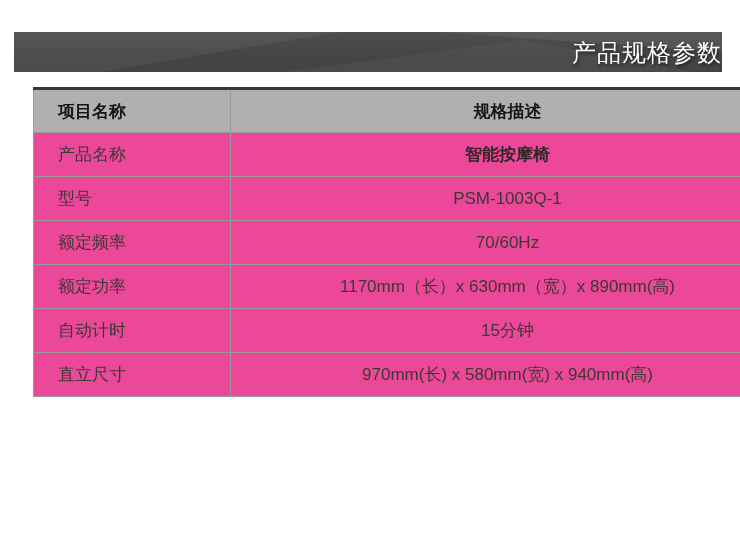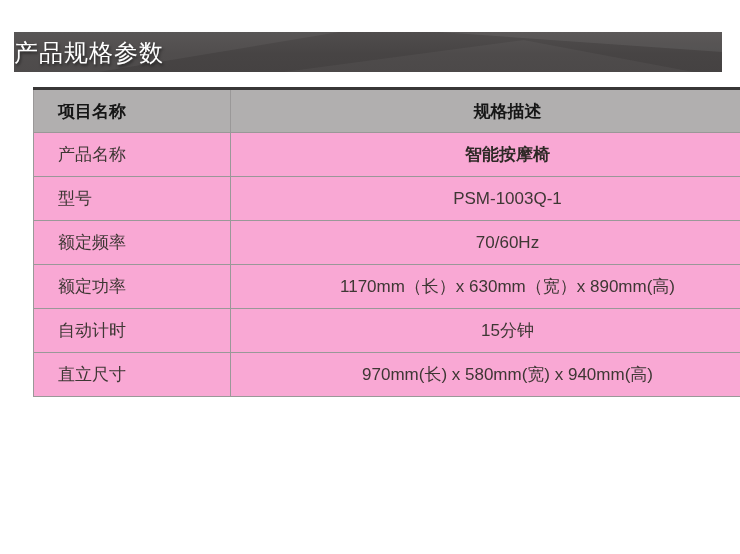--- a/index.html
+++ b/index.html
@@ -48,7 +48,7 @@
     width: 100%;
     height: 40px;
     line-height: 41px;
-    text-align: left;
+    text-align: right;
     color: #ffffff;
     font-size: 24px;
     letter-spacing: 1px;

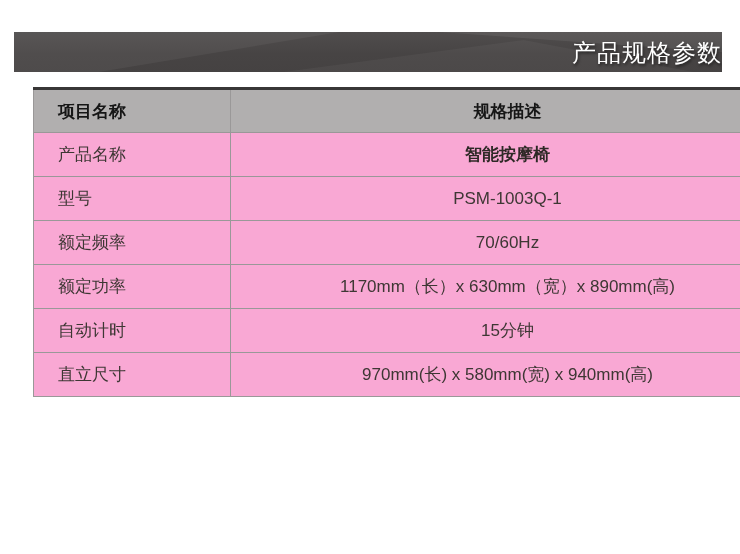--- a/index.html
+++ b/index.html
@@ -84,7 +84,7 @@
   }
   table.spec tbody td {
     height: 41px;
-    background: #f9a8d4;
+    background: #ec4899;
     color: #3e3734;
     font-weight: normal;
   }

^^^^

EXERCISE DIRECTIONS. Word-for-word output of the material above is needed, with the pictures left out.

TASK ANSWER.
--- a/index.html
+++ b/index.html
@@ -48,7 +48,7 @@
     width: 100%;
     height: 40px;
     line-height: 41px;
-    text-align: left;
+    text-align: right;
     color: #ffffff;
     font-size: 24px;
     letter-spacing: 1px;

--- a/index.html
+++ b/index.html
@@ -84,7 +84,7 @@
   }
   table.spec tbody td {
     height: 41px;
-    background: #f9a8d4;
+    background: #ec4899;
     color: #3e3734;
     font-weight: normal;
   }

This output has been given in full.